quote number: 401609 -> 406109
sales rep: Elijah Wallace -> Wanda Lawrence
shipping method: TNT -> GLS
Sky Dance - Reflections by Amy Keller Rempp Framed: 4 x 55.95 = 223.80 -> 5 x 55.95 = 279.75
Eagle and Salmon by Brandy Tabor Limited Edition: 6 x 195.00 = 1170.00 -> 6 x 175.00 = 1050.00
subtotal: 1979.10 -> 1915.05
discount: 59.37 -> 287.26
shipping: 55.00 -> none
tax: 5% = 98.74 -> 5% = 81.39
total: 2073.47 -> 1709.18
########
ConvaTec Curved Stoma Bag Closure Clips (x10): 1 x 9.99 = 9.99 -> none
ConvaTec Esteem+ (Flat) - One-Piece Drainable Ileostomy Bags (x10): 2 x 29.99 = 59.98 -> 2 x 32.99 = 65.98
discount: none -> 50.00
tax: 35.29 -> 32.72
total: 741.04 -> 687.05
########
Reproduce the lines of the entries above from the one with "Eagle and Salmon" to the one with "total: 2073.47 -> 1709.18", both included, exactly and without any other line.

*Answer to this task*:
Eagle and Salmon by Brandy Tabor Limited Edition: 6 x 195.00 = 1170.00 -> 6 x 175.00 = 1050.00
subtotal: 1979.10 -> 1915.05
discount: 59.37 -> 287.26
shipping: 55.00 -> none
tax: 5% = 98.74 -> 5% = 81.39
total: 2073.47 -> 1709.18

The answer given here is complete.